EXCERPTS
There's a seismic shift happening in Canada. From Nova Scotia to British Columbia, serious child care for all is on the agenda - high quality child care, otherwise known as early childhood development. In Ontario, however, our government has still got its thumb in its mouth as it toddles along, pulling its metaphorical "little red wagon".
Let me explain. The acclaimed Early Years study by Dr. Fraser Mustard and the Hon. Margaret McCain, commisssioned by the provincial government and delivered two years ago this spring, stirred attention across the country for powerful ideas about children's learning. The very best beginning - if we are to raise healthy, socially gifted and intellectually agile youngsters - includes universal access to enriched, educational, regulated child care.
Study after study ---the University of Toronto's is just the latest - afirms that society gets back at least $2 in benefits for every $1
spent on good child care. A terrific day care can erase the disadvantages of poverty. UNICEF, the U.N. children's agency, calls it both economically sound and morally imperative.
The European Union urges that its members spend 1 per cent of GDP on enchancing child care.
Ford and I.B.M. in the U.S. have launched massive child care programs for their employees.
Quebec's dramatic introduction of $5 a day child care galvanized Canadians' attention. Manitoba and British Columbia have both recently mandated affordable, universally accessible, publicly funded child care.
The federal government announced a $2.2 billion Early Childhood Development Initiative that will give Ontario $844 million over 5 years.
There is, in short, absolutely no argument for inaction and no excuse to stall.
Yet Ontario's much-touted Early Years programs are mired in confusion. For month after month Ontario held on to its federal money - $114 million this year - and refused to spend it, while steadily eroding publicly-funded day care by 15 per cent.
The Ontario Coalition for Better Child Care and the Canadian Union of Public Employees recently completed a 10-location tour of Ontario, holding workshops for child care workers and public forums for parents. In Niagara, Kingston, Windsor, Peterborough , Ottawa, Sudbury, Thunder Bay, Toronto, Durham and Waterloo, the tour heard, over and over again, about unendurably long waiting lists for subsidized spaces, the need for extended hours, the plight of child care workers earning poverty-level wages. Arguably our most valuable workers, those who tend babies and toddlers earn about the same as parking lot attendants.
In the heart of the richest and supposedly most advanced province, day care funding is in the stone age. In Toronto alone, 24,000 children are on waiting lists for licensed day care. The tour heard heart-breaking stories about single mothers struggling to stay in the work force, with their minimum wage barely covering the cost of regulated care.

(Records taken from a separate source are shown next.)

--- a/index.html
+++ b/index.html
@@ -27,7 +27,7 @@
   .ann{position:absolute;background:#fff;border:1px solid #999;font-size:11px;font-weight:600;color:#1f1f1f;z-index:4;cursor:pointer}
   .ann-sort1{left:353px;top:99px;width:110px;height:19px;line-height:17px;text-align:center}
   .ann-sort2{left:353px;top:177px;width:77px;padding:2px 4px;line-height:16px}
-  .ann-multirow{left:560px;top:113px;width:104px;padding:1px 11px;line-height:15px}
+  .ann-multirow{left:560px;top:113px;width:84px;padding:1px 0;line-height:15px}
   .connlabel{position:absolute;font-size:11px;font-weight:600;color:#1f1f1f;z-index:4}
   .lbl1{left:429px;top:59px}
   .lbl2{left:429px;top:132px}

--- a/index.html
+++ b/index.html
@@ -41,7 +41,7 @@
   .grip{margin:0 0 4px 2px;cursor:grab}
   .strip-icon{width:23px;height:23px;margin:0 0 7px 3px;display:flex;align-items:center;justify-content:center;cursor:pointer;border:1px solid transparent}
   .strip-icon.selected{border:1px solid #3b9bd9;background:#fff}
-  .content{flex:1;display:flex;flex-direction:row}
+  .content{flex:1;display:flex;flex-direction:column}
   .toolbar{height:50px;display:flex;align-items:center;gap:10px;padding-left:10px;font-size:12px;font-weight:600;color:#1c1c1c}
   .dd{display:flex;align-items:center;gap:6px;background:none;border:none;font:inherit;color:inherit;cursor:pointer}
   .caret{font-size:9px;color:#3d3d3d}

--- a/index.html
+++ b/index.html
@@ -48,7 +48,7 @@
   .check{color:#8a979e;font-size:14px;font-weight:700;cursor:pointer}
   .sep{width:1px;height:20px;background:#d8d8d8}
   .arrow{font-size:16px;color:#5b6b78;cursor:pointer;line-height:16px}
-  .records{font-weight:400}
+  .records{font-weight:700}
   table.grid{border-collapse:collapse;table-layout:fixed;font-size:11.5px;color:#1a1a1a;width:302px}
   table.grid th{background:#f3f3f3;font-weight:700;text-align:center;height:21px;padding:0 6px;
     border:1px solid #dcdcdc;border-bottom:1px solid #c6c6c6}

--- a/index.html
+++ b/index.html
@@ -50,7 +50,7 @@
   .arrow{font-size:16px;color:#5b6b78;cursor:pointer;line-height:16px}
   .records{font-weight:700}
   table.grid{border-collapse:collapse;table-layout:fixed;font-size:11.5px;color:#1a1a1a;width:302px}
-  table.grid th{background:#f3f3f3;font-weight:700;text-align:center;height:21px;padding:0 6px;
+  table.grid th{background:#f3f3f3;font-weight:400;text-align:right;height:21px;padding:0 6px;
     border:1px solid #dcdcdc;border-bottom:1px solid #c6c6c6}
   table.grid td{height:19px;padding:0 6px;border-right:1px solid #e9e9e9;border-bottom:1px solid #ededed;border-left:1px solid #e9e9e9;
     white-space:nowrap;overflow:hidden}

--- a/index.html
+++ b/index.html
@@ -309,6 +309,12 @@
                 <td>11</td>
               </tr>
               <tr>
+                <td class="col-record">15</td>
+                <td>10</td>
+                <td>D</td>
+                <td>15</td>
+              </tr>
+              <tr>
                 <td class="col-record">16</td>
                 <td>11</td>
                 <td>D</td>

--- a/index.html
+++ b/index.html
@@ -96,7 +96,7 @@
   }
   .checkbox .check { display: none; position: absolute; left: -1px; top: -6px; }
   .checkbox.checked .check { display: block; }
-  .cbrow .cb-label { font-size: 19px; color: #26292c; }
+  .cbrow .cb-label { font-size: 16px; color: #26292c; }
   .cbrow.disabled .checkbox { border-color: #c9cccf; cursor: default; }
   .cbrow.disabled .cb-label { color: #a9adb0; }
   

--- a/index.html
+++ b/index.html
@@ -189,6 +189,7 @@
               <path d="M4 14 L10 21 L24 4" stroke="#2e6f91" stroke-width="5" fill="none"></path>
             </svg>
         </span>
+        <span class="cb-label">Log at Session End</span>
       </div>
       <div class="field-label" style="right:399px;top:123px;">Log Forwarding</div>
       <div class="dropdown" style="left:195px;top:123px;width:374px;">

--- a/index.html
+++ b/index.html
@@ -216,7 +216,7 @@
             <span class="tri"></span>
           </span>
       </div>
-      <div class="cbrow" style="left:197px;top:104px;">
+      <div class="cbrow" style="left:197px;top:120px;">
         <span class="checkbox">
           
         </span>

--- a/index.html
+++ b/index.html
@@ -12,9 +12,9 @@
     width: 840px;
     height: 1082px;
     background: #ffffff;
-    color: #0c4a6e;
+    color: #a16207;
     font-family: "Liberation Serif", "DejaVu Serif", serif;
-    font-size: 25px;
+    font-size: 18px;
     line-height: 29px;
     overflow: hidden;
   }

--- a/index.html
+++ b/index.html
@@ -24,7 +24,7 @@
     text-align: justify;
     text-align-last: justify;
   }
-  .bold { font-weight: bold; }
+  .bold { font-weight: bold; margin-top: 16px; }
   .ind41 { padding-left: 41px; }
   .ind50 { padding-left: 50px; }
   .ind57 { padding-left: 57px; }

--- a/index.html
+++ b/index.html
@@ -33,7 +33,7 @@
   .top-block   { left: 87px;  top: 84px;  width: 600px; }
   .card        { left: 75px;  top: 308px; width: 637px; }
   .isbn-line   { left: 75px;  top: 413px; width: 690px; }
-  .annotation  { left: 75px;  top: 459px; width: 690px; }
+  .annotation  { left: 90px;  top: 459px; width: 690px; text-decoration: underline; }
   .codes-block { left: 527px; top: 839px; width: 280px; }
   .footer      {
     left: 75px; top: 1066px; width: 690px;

And these were the boom years, the years when surpluses rolled in and the Tories boasted of overflowing coffers.
Now the Harris government has finally announced how it will spend the federal money. Some excellent projects will benefit, but not a penny will go to day care, the very bedrock of early childhood development. And the Tory habit of cronyism, it seems, has delayed and derailed the creation of the infrastructure for Early Years projects. In many of the 37 health districts, citizen committees have already hired experts for short-term co-ordinator jobs.
Recently, they were quietly ordered to re-open the hiring. John Baird, Children's Minister, sent staff to sit on the hiring committees. In Muskoka, for example, the committee had already chosen a highly qualified candidate. Then it was forced to interview an unqualified assistant, out of a job when her Tory cabinet minister boss resigned.
What a farce this government makes of democracy. The pork-barreling and Politbureau strong-arming make backwoods Alabama look like ancient Athens.
Last winter, I carefully read the ON booklet - dim-witted government propaganda, paid for by you and me - which explained (I swear) that "the image of Ontario's Promise for children is a little red wagon". The adult, you see, pulls the wagon when the road is bumpy, until the child is strong enough to take over.
The whole world is spending serious thought and money, investing in childhood development. But Ontario is trundling along with its little wagon full of empty images and hollow words, spilling a few goodies for its friends along the way - but careful not to dispense one red penny for real, accessible, day care.